Agreed, Michael. I’m in.

@Michael — THE OFFICE is an example of humor in real life, that falls flat yet manages to entertain. Here’s the thing about entertainment — it has to be well planned and well thought out so that it moves along and engages the audience. If the audience is sitting around making excuses for the characters or story lacking in entertainer value because that’s how real life works, it’s failed. can’t fault you for your opinion, but you’re dead on that the music was a direct rip-off of TMP score. Frankly if I were Par out I’d sue them over it — it’s way too close. And as much as Inhated the TNG bridge, it was much more interesting than this bland set. It looked even more like a Hilton hotel lobby from the 90s than TNG. So many blank walls and blocks of colors. And sooooo much wasted space on such a small ship. Those hallways are ridiculously huge. And for all those who embrace this series, complaining about Discovery’s bridge door being right behind the captain — well let’s just say I’ll be interested to see how they justify it here. ;-)

If Paramount sued, FOX would claim parody, right? How much does it have to be a parody to actually be a parody? Cause it just wasnt really that good or a send up of Star Trek.

The bridge looked so cheap. Like they couldnt afford to finish it.

Agreed. The bridge scenes looked like an SNL TNG parody. I like the ship design, that’s about it.

As long as it’s lampooning Trek, and transforming it, making social/creative/political statements on Trek, it is safe. I’m not sure Paramount would ever sue– it would be far too risky. Parody is well-protected, legally.

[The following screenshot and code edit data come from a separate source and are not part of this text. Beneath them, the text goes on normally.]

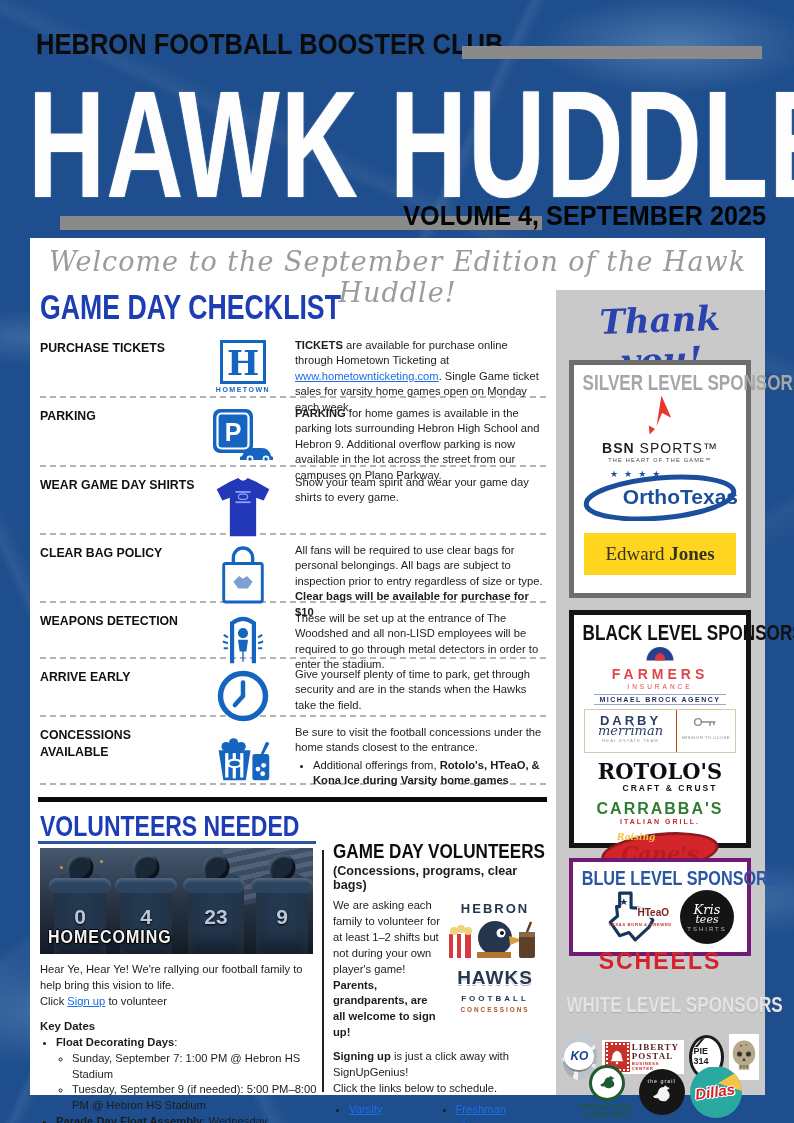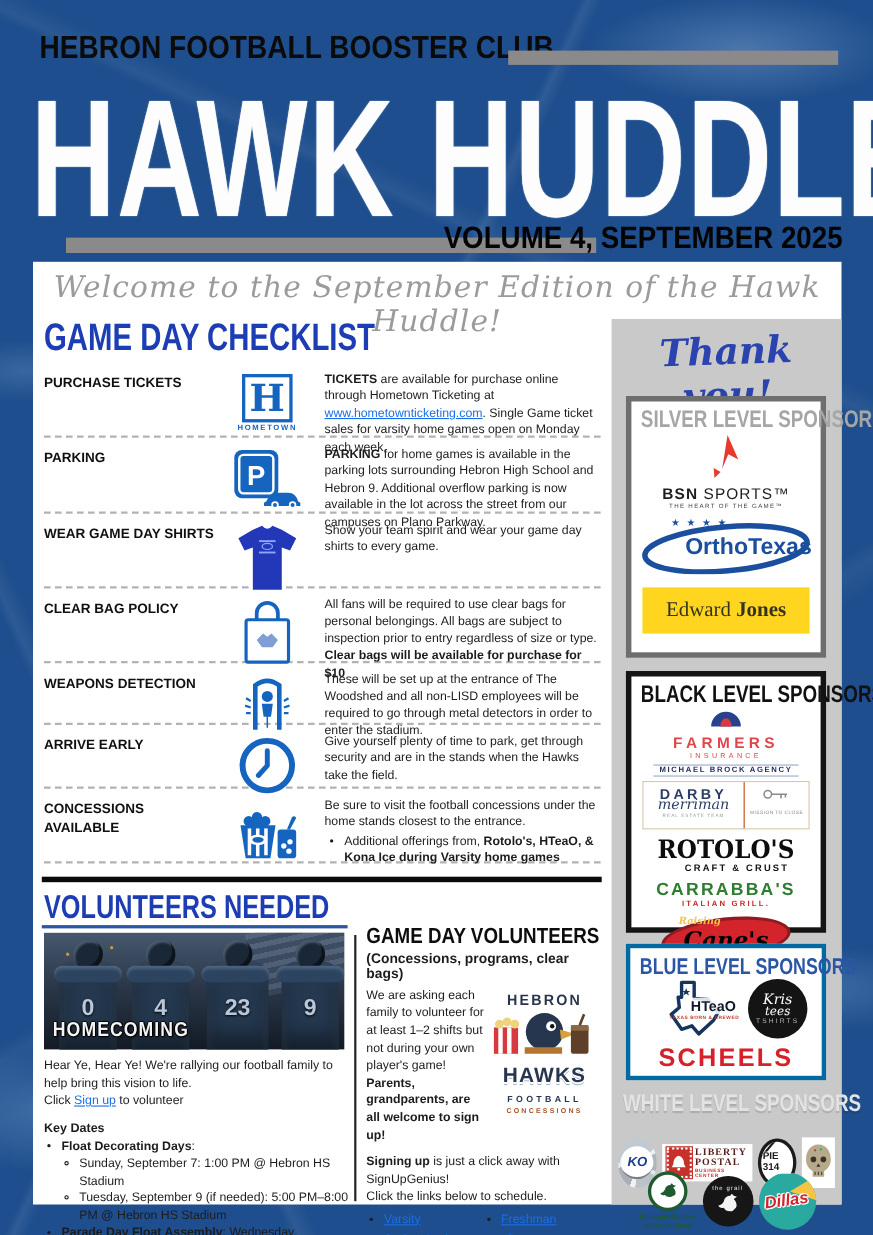--- a/index.html
+++ b/index.html
@@ -152,7 +152,7 @@
   .canes-top { position:absolute; left:16px; top:1px; font-family:"DejaVu Serif", serif;
     font-style:italic; font-size:9px; color:#f6c445; font-weight:700; }
   .canes-main { position:absolute; left:0; top:10px; width:100%; text-align:center;
-    font-family:"DejaVu Serif", serif; font-style:italic; font-weight:700; font-size:21px; color:#000000; }
+    font-family:"DejaVu Serif", serif; font-style:italic; font-weight:700; font-size:21px; color:#b91c1c; }
   .canes-sub { position:absolute; left:50%; bottom:-2px; transform:translateX(-50%);
     background:#8e1b1f; color:#f6c445; font-size:5.4px; font-weight:700; letter-spacing:1px; padding:1px 5px; }
 

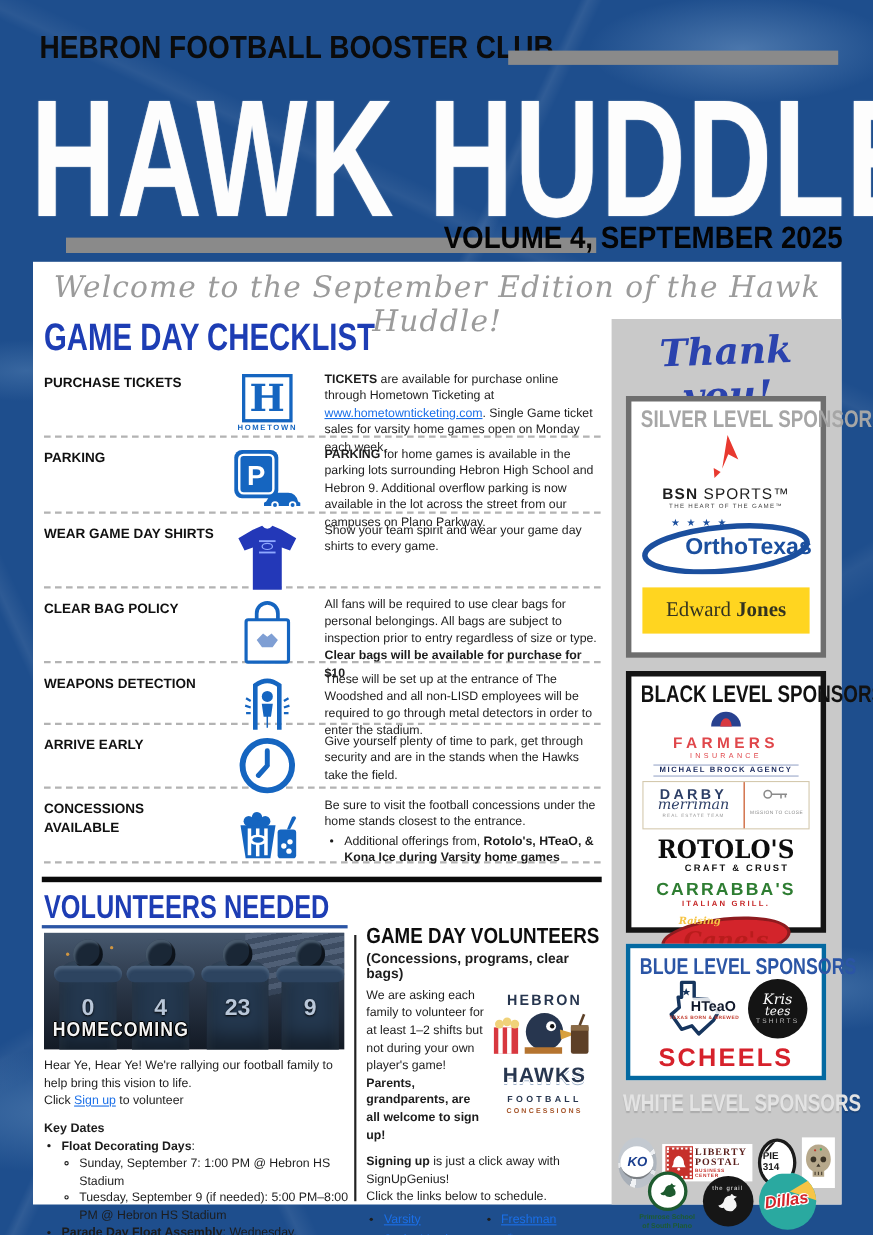--- a/index.html
+++ b/index.html
@@ -112,7 +112,7 @@
   .silver .sp-title { color:#a6a6a6; }
   .blackbox { top:320px; height:238px; border:5px solid #141414; }
   .blackbox .sp-title { color:#111; }
-  .bluebox { top:568px; height:124px; border:4px solid #0369a1; }
+  .bluebox { top:568px; height:98px; border:4px solid #701a75; }
   .bluebox .sp-title { color:#2b55a5; font-size:18px; }
 
   .bsn { margin-top:2px; }

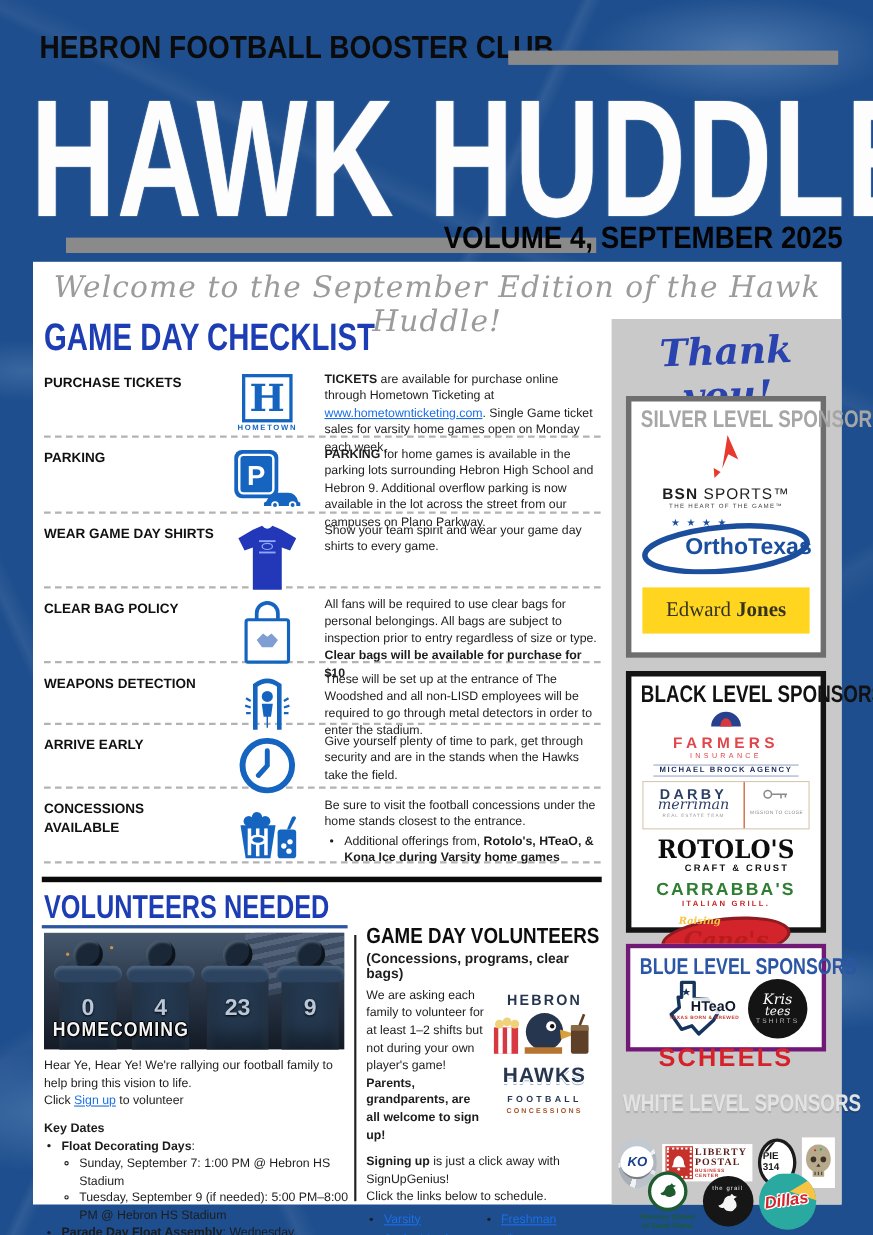--- a/index.html
+++ b/index.html
@@ -158,7 +158,7 @@
 
   .blue-row { display:flex; justify-content:center; align-items:center; margin-top:2px; }
   .hteao { position:relative; width:86px; height:52px; }
-  .hteao-name { position:absolute; right:2px; top:16px; font-size:13px; font-weight:800; color:#0f172a;
+  .hteao-name { position:absolute; right:2px; top:16px; font-size:10px; font-weight:800; color:#7f1d1d;
     background:rgba(255,255,255,.85); padding:0 1px; }
   .hteao-sub { position:absolute; right:0px; top:31px; font-size:4.4px; font-weight:700;
     letter-spacing:.5px; color:#c0392b; }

@Etymologicool, yes, visual parody, but music is a totally different thing. There have been some landmark cases in the last few years that clearly establish how much music can take from the original while claiming parody, and yet not violating copyright law. There are several places in the score Paramount could sue, and they would win. It’s one thing to suggest Goldsmith’s score, it’s quite another to rip it off entirely, which I’d argue ORVILLE did here. And if that happened, unless FOX lawyers quietly settle the lawsuit, you’d see a complete change in tone — right now they claim the show is it’s own thing, not so much a Star Trek parody as a serious drama in its own right, but if they ever get sued, it’ll become strict parody. THE ORVILLE wouldn’t exist without TNG. And that will weigh heavily in any legal decisions.

@Michael,

I felt the same way as well.

‘The Orville’ was an hour full of fun sci-fi action; the tone was a lot closer to Farscape which I like. Some of the jokes were a bit on the nose and I didn’t like the uniforms. But overall the show was a fun ride.

The ship is so beautiful, the score and the visual effects were good. The show has a diverse group of characters; I already like the chemistry between the pilot and the helmsman. Seth’s acting is nowhere as bad as the critics made it out to be.

lol

Ahmed

Seth’s acting really wasn’t that bad. The dramatic dialogue and stories need to be less paint-by-numbers, but if they do that, I think that Seth will be able to pull it off.

Cygnus-X1,

And it’s not as if his character is expected to be the fair-haired wonder that Kirk was. This show’s written their captain as surprising the brass only because so little is expected of him as opposed to Kirk’s breaking of records.

@Disnivited — yeah, but you still have to like him. And so far I don’t. And that’s mostly the actor, not the character he’s playing. For what it’s worth, I’ve never seen MacFarlane play anything but this “character”.